Actions>AddHorizontalAutoscaler

First set the maximum and minimum number of replicas. In general, one will leave the minimum to 1, and set the maximum to a value to a "fair share" of the total quota. For example, if you have a total quota of 20 Pods, and one single Deployment, the maximum should be set to 20, to use all the quota available. But if you have two deployments sharing the same name space, the maximum should be set to 10 each.

After the minimum and maximum are set, we need to setup the % of resource usage that will be needed to trigger an scale up. One or both of the two resources (CPU and memory) can be set. What limit and of what resource depends on ghe application you are running. Some applications are more CPU usage intensive, some are memory usage intensive, others are both. In practise, it is an iterative process for tunning the parameters.

When the usage of the resources configured is surpassed, a new replica will be created. For example, we setup a 50% of memory with a limit of 1Gi. When the usage of memory reaches and surpasses the 500MB mark, a new replica will be created, doubling the total memory available. This scale up will continue meanwhile the total memory usage is more than 50% of the memory available.

On the hand, an scale down will happen when the extra capacity is no longer needed, i.e.: When by removing one replica, the total memory used will not be more that 50% of the total available after the scale down.

Add Horizontal Pod Autoscaler dialog

For this example we will setup:

  • 1 as the Minimum number of Pods.
  • 4 as the Maximum number of Pods.
  • 50% of memory utilization.

We will not touch the CPU utilization.

Test and monitor

After some minutes, we should have only one single Pod with almost zero CPU usage and 100MB of memory usage. The autoscaler waits up to 10 minutes to delete Pods to avoid flapping, see below for more information. You can check this in the Pods page (Project > Pods in the Developer page).

Pods

Using the CLI

You can use the command line interface to get the current status of the autoscaler:

$ oc get HorizontalPodAutoscaler example   
NAME      REFERENCE            TARGETS          MINPODS   MAXPODS   REPLICAS   AGE
example   Deployment/example   9%/50%, 0%/50%   1         4         1          1h

There is only need for a single Pod because only ~100MB is used out of 1Gi of total memory. This is less than the 50% of memory we configured. We will now artificially raise the memory usage. We will enter in a terminal of the single Pod that is running (Click in the Pod name and then in the "Terminal" tab), and run the following command:

/app/app.py 5 100

This will create a new process that will reserve 5 chunks of 100MB of RAM. As 100+500 MB is more than 50% of the total 1Gi of memory, a new Pod will be created by the auto scaler.

2 Pods

Monitor the situation and wait for the second Pod to be created. The resources can be monitored from the main project page, this gives a general view of the whole project, including the quota usage. Alternatively you can enter in the page of the deployment we created (from the Project page, go to Deployment, click in example, and finally in the Metrics tab.

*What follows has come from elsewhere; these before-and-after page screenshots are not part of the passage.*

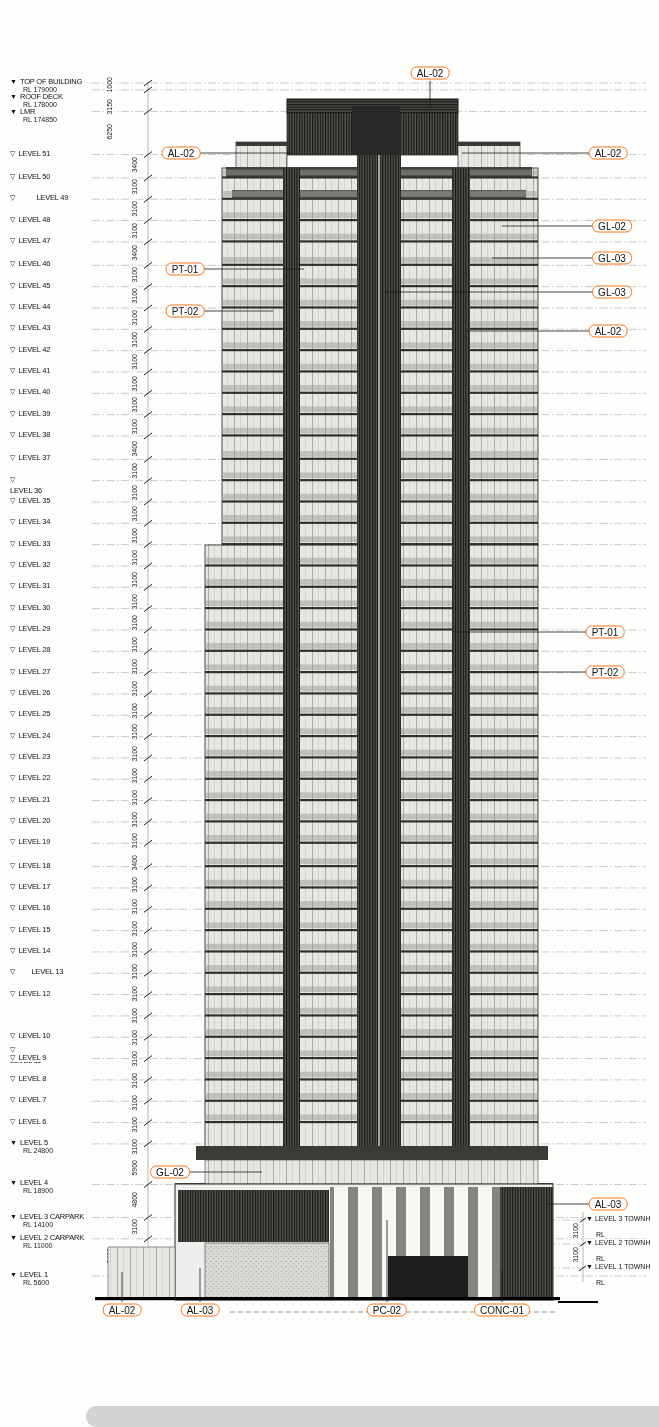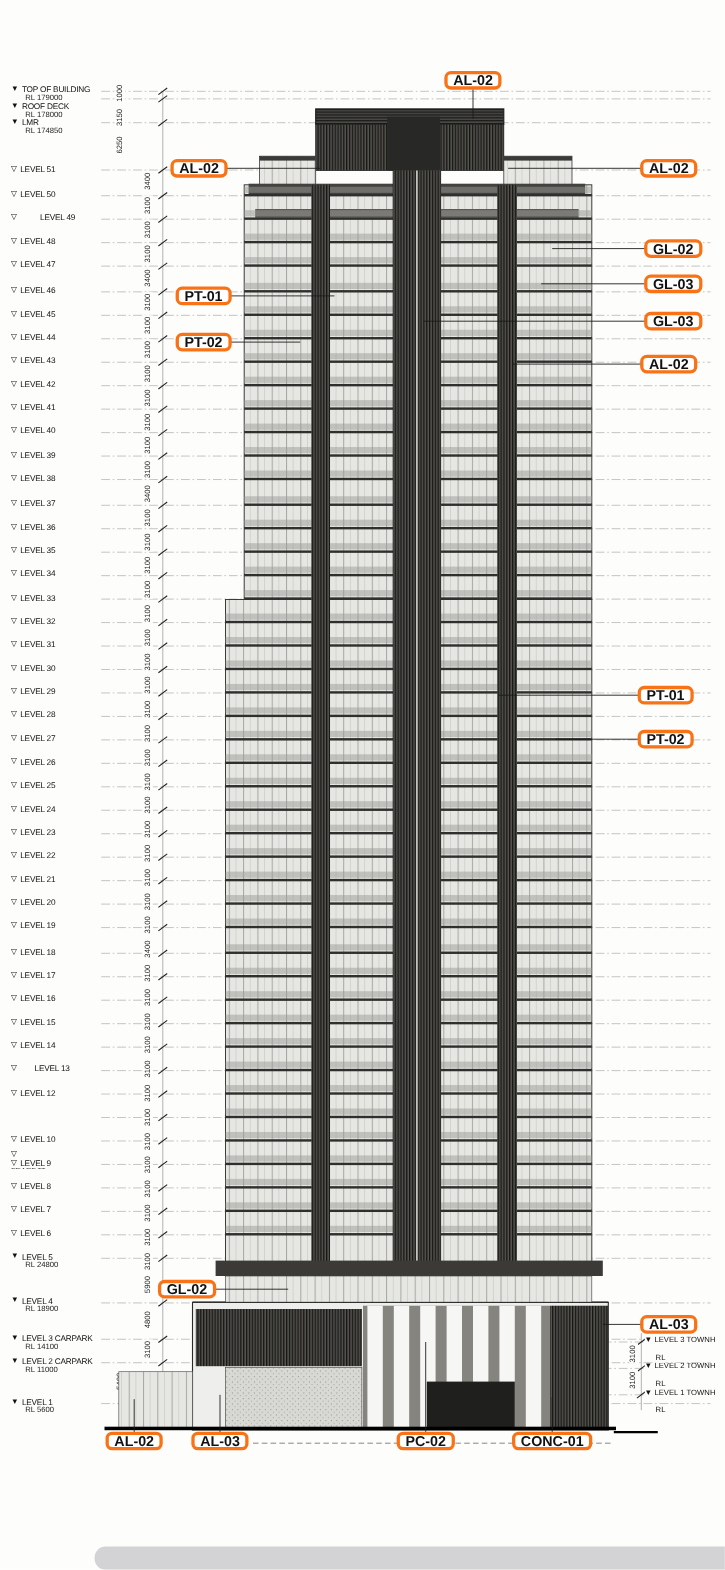--- a/index.html
+++ b/index.html
@@ -22,22 +22,22 @@
   }
   .tri{font-size:7px;line-height:8px;color:#111}
   .lvl-label{font-size:7.5px;line-height:8px;letter-spacing:-0.2px}
   .lvl-rl{font-size:7px;line-height:7px;margin:0 0 0 3px;color:#222}
   .dim-label{
     position:absolute;writing-mode:vertical-rl;transform:rotate(180deg);
     font-size:7px;line-height:8px;background:#fdfdfc;z-index:7;color:#1a1a1a;padding:1px 0;
   }
   .callout{
     position:absolute;transform:translate(-50%,-50%);
-    border:3px solid #f97316;border-radius:6px;background:#fff;
-    font-size:13px;line-height:9px;padding:1px 5px;z-index:20;white-space:nowrap;font-weight:bold;
+    border:1px solid #f97316;border-radius:6px;background:#fff;
+    font-size:10px;line-height:9px;padding:1px 5px;z-index:20;white-space:nowrap;
   }
   .th-row{
     position:absolute;left:586px;width:73px;z-index:12;overflow:hidden;
     white-space:nowrap;background:transparent;
   }
   .th-line1{display:flex;gap:2px;align-items:center;background:#fdfdfc}
   .th-label{font-size:7px;line-height:8px}
   .th-rl{font-size:7px;line-height:8px;margin-left:10px;background:#fdfdfc;display:inline-block}
   #scrollbar{
     position:absolute;left:86px;top:1406px;width:573px;height:21px;
@@ -460,21 +460,21 @@
         <div>
           <div class="lvl-label">LEVEL 38</div>
         </div>
       </div>
       <div class="lvl-row" style="top: 454.336px;">
         <span class="tri">▽</span>
         <div>
           <div class="lvl-label">LEVEL 37</div>
         </div>
       </div>
-      <div class="lvl-row" style="top: 475.664px;">
+      <div class="lvl-row" style="top: 475.664px; flex-direction: column;">
         <span class="tri">▽</span>
         <div>
           <div class="lvl-label">LEVEL 36</div>
         </div>
       </div>
       <div class="lvl-row" style="top: 496.992px;">
         <span class="tri">▽</span>
         <div>
           <div class="lvl-label">LEVEL 35</div>
         </div>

Afterwards, you can kill the process you created and see how the application is scaled down by killing the second Pod.

Scale down delay

Meanwhile the scale up is designed to be as fast as possible, the scale down will take up to 10 minutes. This is due to the stabilization window, from the upstream kubernetes documentation:

The stabilization window is used to restrict the flapping of replica count when the metrics used for scaling keep fluctuating. The autoscaling algorithm uses this window to infer a previous desired state and avoid unwanted changes to workload scale.